PROBLEMAS DE SURINAM PERMITIRÍAN A BOLIVIA JUGAR REPECHAJE SOLO CON IRAK

La Federación de Fútbol de Surinam (SVB) enfrenta un escenario crítico que podría facilitar la participación de Bolivia en el repechaje mundial sin enfrentar al conjunto surinamés. Las tensiones internas y las disputas legales han dejado a la SVB en una situación inédita, poniendo en riesgo su participación en el partido programado para el 26 de marzo del próximo año en Monterrey, México.

El conflicto surgió tras las recientes elecciones de la SVB, en las que los grupos Oldenstam y Kurban fueron derrotados. Ambos colectivos decidieron recurrir a los tribunales ordinarios, cuestionando los resultados y solicitando medidas legales que afectan directamente la operatividad de la federación. La más significativa de estas acciones ha sido el embargo de las cuentas bancarias de la SVB, lo que imposibilita contratar al nuevo director técnico que debe preparar al equipo para el crucial encuentro contra Bolivia.

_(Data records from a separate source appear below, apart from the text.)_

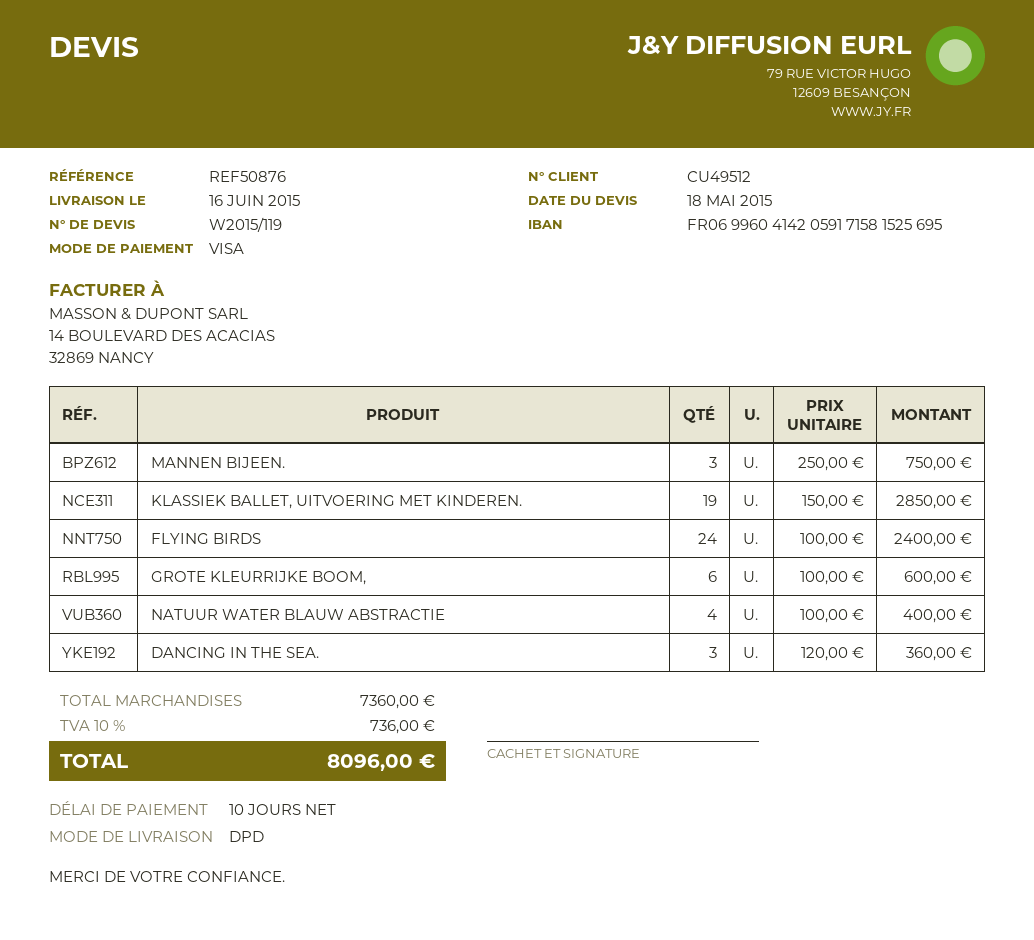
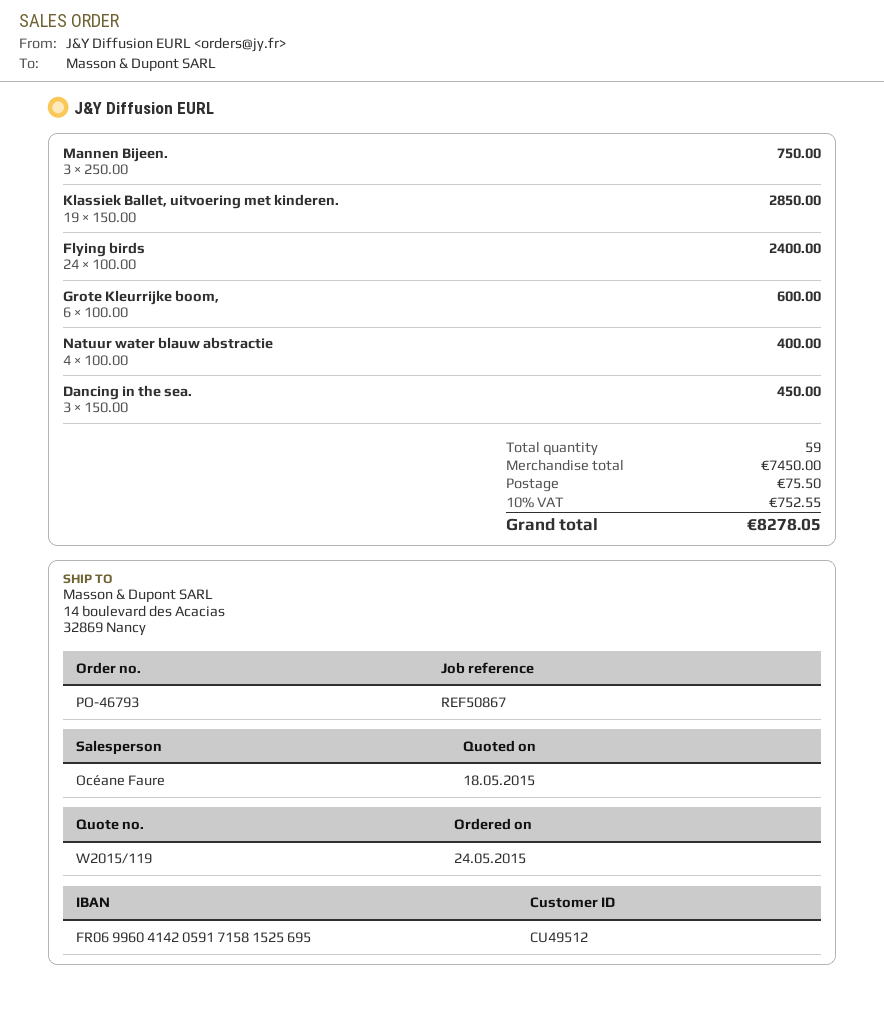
reference: REF50876 -> REF50867
DANCING IN THE SEA.: 3 x 120.00 = 360.00 -> 3 x 150.00 = 450.00
subtotal: 7360.00 -> 7450.00
shipping: none -> 75.50
tax: 10% = 736.00 -> 10% = 752.55
total: 8096.00 -> 8278.05

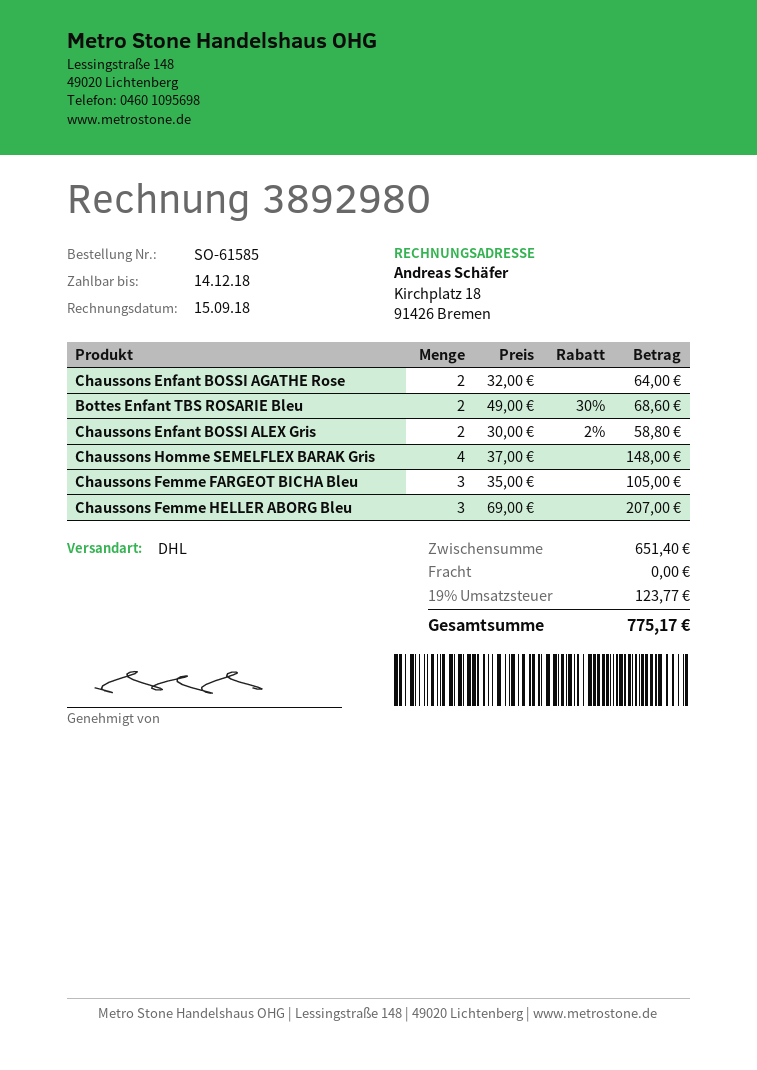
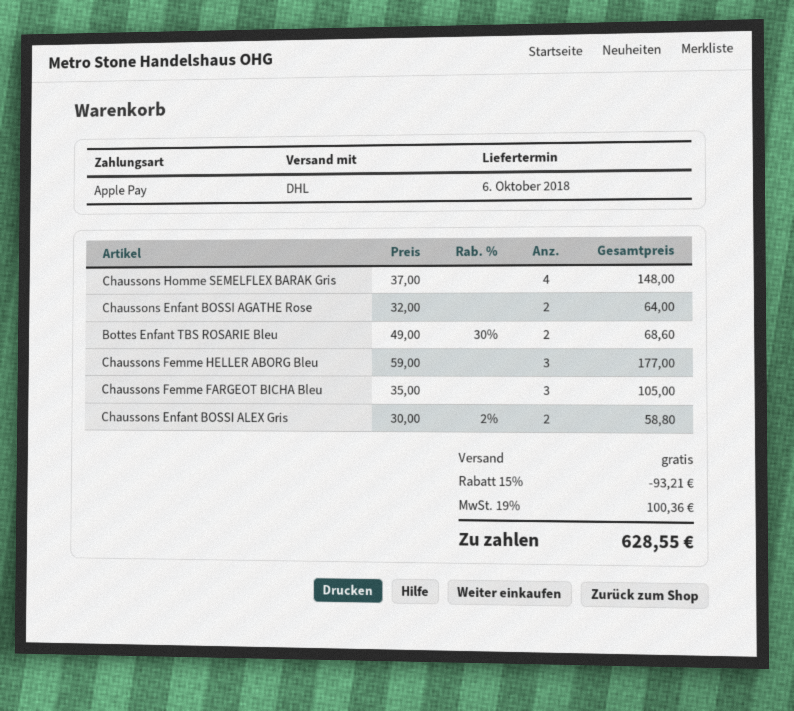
Chaussons Femme HELLER ABORG Bleu: 3 x 69.00 = 207.00 -> 3 x 59.00 = 177.00
discount: none -> 15% = 93.21
tax: 19% = 123.77 -> 19% = 100.36
total: 775.17 -> 628.55

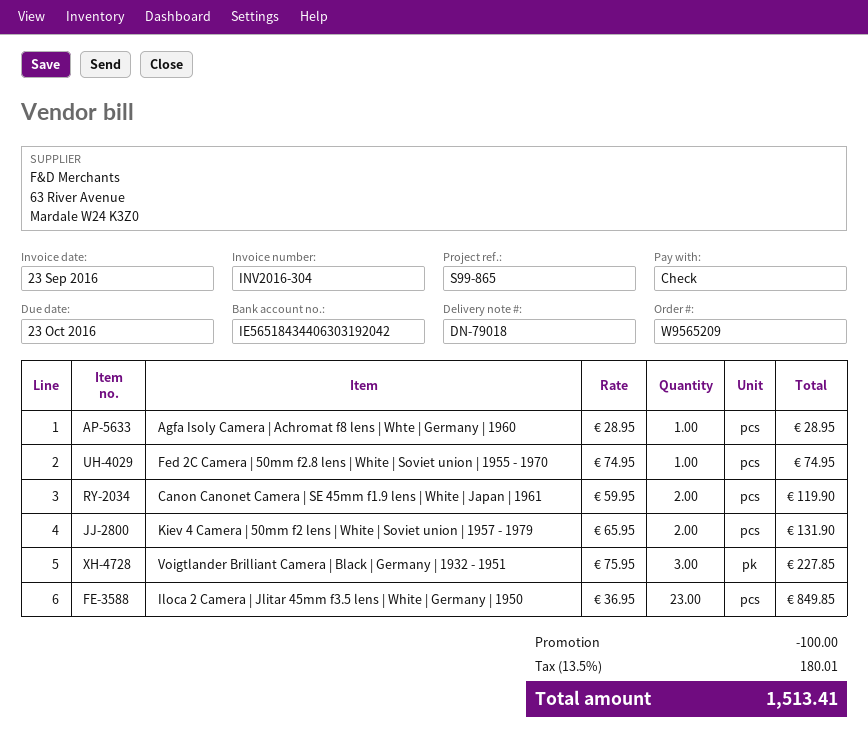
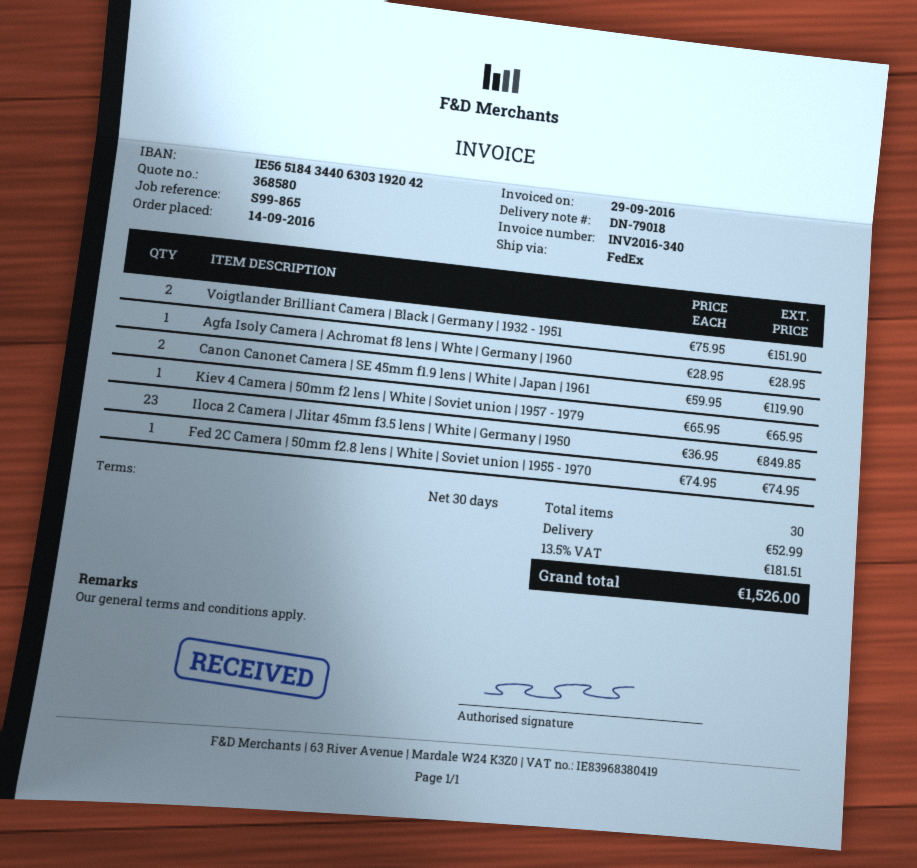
invoice number: INV2016-304 -> INV2016-340
invoice date: 2016-09-23 -> 2016-09-29
Kiev 4 Camera | 50mm f2 lens | White | Soviet union | 1957 - 1979: 2 x 65.95 = 131.90 -> 1 x 65.95 = 65.95
Voigtlander Brilliant Camera | Black | Germany | 1932 - 1951: 3 x 75.95 = 227.85 -> 2 x 75.95 = 151.90
discount: 100.00 -> none
shipping: none -> 52.99
tax: 13.5% = 180.01 -> 13.5% = 181.51
total: 1513.41 -> 1526.00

En un comunicado difundido a los medios, la SVB calificó estas acciones como “ilegales” y de “mala fe”, advirtiendo que buscan obstaculizar el funcionamiento normal de la federación y perjudicar al fútbol en Surinam. La institución enfatizó que, según las regulaciones de la FIFA, los tribunales civiles no deben intervenir en asuntos internos del fútbol, salvo en casos excepcionales y claramente definidos. “Esto expone a la SVB a graves sanciones, incluyendo la suspensión total de todas las actividades futbolísticas nacionales e internacionales, e incluso la posible creación de un comité de normalización”, indicó el documento oficial.

El impacto inmediato de este conflicto se refleja en la dirección técnica del equipo. Hace apenas un par de semanas, Stanley Menzo renunció a su cargo como entrenador, dejando vacante la posición que debía asumir un reemplazo para preparar el choque contra Bolivia. Sin acceso a recursos financieros debido al embargo, la selección surinamés se encuentra en incertidumbre sobre cuándo y cómo se nombrará al nuevo técnico.

Expertos en reglamentos de la FIFA señalan que la intervención de los tribunales ordinarios en la gestión de federaciones nacionales es una violación grave, y que las sanciones podrían incluir la suspensión de partidos internacionales y la restricción de actividades deportivas dentro del país. Esta situación coloca a Surinam en una posición complicada, con consecuencias que podrían extenderse más allá del repechaje, afectando todo su calendario futbolístico.

Para Bolivia, la situación representa una oportunidad inesperada. Si Surinam no logra resolver sus problemas legales y administrativos a tiempo, la selección boliviana podría jugar el repechaje prácticamente sin rival, evitando el enfrentamiento que inicialmente se esperaba. Sin embargo, las autoridades del fútbol surinamés mantienen que están trabajando para cumplir con los plazos y encontrar una solución que permita al equipo competir.